The Supreme Court has given judgment in the milestone Payment Protection Insurance (PPI) mis-selling case, Plevin v Paragon Finance  UKSC 61.
Hodge Malek QC, James Strachan QC and James Potts successfully acted for Mrs Plevin, as the Supreme Court handed down a long-awaited decision overturning Harrison v Black Horse  EWCA Civ 1128 on the “unfair relationship” provisions in sections 140A to 140D of the Consumer Credit Act 1974.
Thousands of PPI claims in the county courts, which have been stayed pending the outcome of the appeal, are now likely to resume or to be settled by lenders. The decision has attracted significant commentary, as claimants and lenders alike weigh the implications of the judgment (including on Lexology here, here and here).
Lord Sumption’s explanation of the judgment can be viewed via this link.
Mrs Plevin’s case
Mrs Plevin took a personal loan of £34,000 from Paragon, with PPI of £5,780. Unbeknownst to her, 71.8% of the PPI premium was taken in commission. No-one advised Mrs Plevin on the suitability of the PPI for her needs.
The Court of Appeal felt it was bound by Harrison to find that this nevertheless did not make the relationship between Mrs Plevin and Paragon “unfair”.
In Harrison, it was held that non-disclosure of commission could not make a relationship unfair if the lender complied with the applicable regulatory rules. These included the Insurance Conduct of Business Rules (ICOB), which at that time did not require insurance intermediaries to disclose commission to their customers. Tomlinson LJ said that: “the touchstone must in my view be the standard imposed by the regulatory authorities pursuant to their statutory duties, not resort to a visceral instinct that the relevant conduct is beyond the Pale”.
The Court of Appeal in Plevin said it was “discomforted” and “dispirited” by this result, but considered it had to follow Harrison.
Supreme Court’s decision
The Supreme Court held Harrison was wrongly decided. The regulatory rules impose minimum standards of conduct, but s.140A of the Consumer Credit Act introduces a broader test of fairness in the relationship between borrower and lender.

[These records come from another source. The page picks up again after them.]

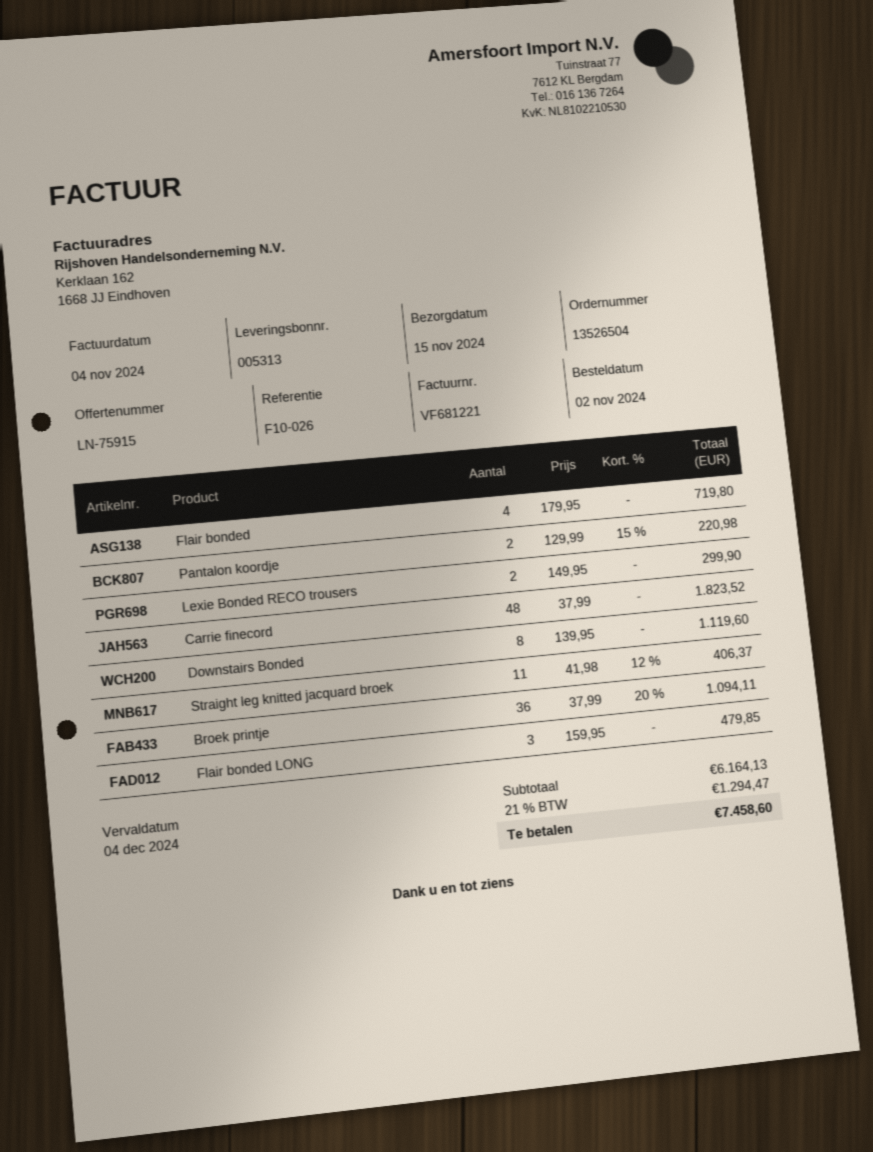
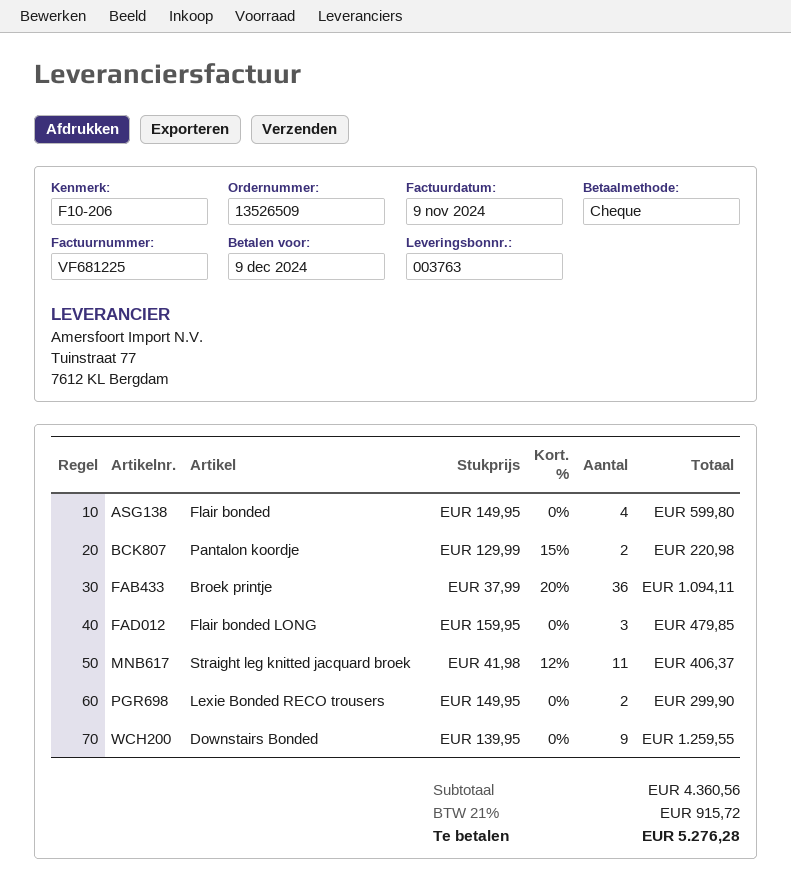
order number: 13526504 -> 13526509
delivery note number: 005313 -> 003763
invoice number: VF681221 -> VF681225
invoice date: 2024-11-04 -> 2024-11-09
due date: 2024-12-04 -> 2024-12-09
reference: F10-026 -> F10-206
Flair bonded: 4 x 179.95 = 719.80 -> 4 x 149.95 = 599.80
Carrie finecord: 48 x 37.99 = 1823.52 -> none
Downstairs Bonded: 8 x 139.95 = 1119.60 -> 9 x 139.95 = 1259.55
subtotal: 6164.13 -> 4360.56
tax: 21% = 1294.47 -> 21% = 915.72
total: 7458.60 -> 5276.28

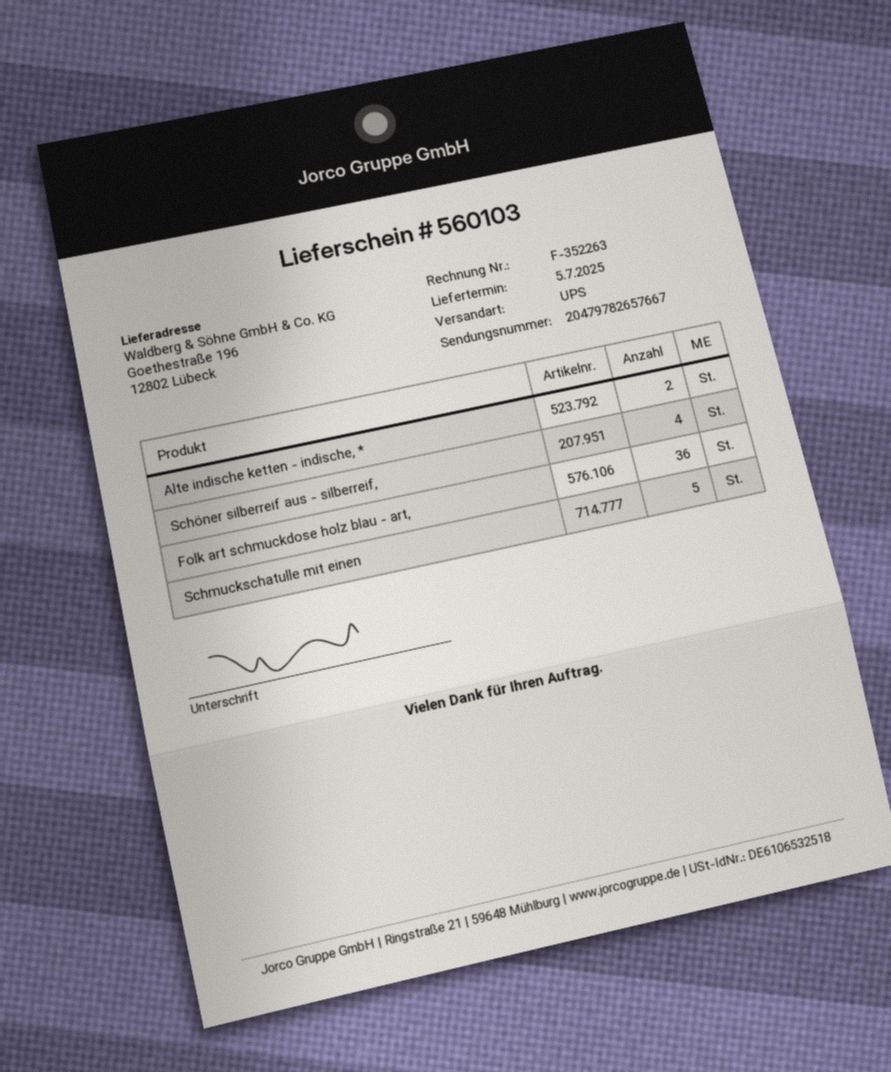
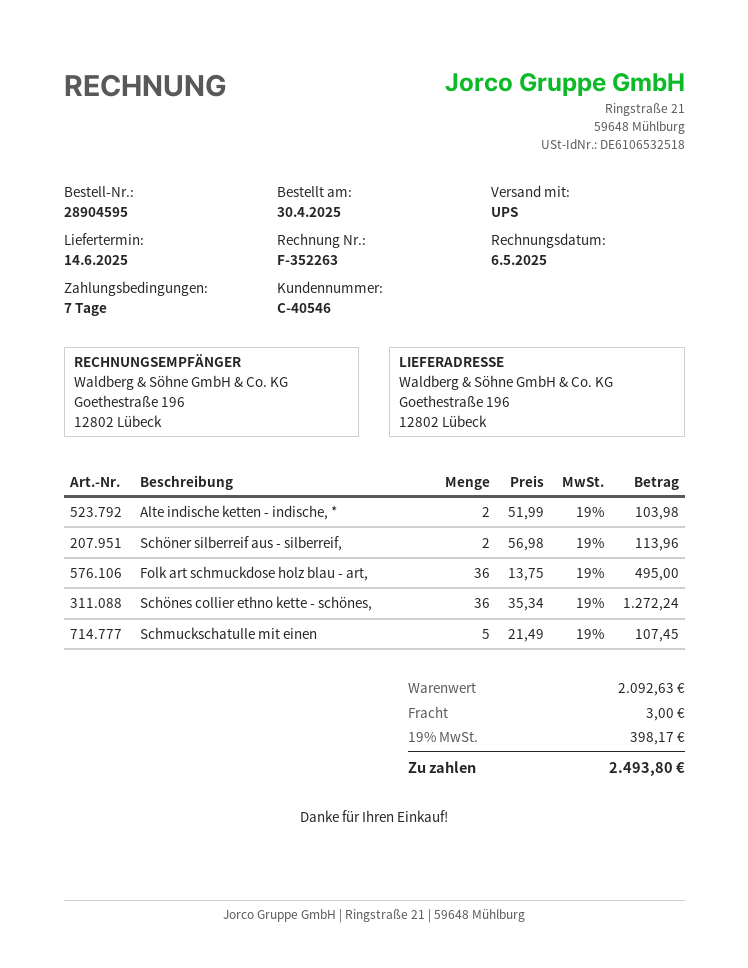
delivery date: 2025-07-05 -> 2025-06-14
Schöner silberreif aus - silberreif,: 4 -> 2
Schönes collier ethno kette - schönes,: none -> 36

Non-disclosure of the commission did make the relationship between Mrs Plevin and Paragon unfair. At some point the amount of non-disclosed commission becomes so high that the relationship cannot be fair. Wherever the “tipping point” lies, this case was “a long way beyond it”.
The Court held that the fact Paragon failed to conduct its own assessment of Mrs Plevin’s needs did not make the relationship unfair. Nor could the failure of the insurance intermediary to conduct a needs assessment be treated as something done “by or on behalf of” Paragon, because the intermediary was not acting as Paragon’s agent.
This, however, was not enough to change the overall result of the appeal. There was an unfair relationship as a result of non-disclosure of the amount of the commission, and this justified the Court reopening the credit agreement.
Conlon v Black Horse
On the first day of the Supreme Court hearing of Plevin and the linked appeal from the Court of Appeal’s decision in Conlon v Black Horse  EWCA Civ 1658, Lloyds subsidiary Black Horse settled its part of the appeal, as reported in The Lawyer. Hodge Malek QC and James Strachan QC acted for Mrs Conlon.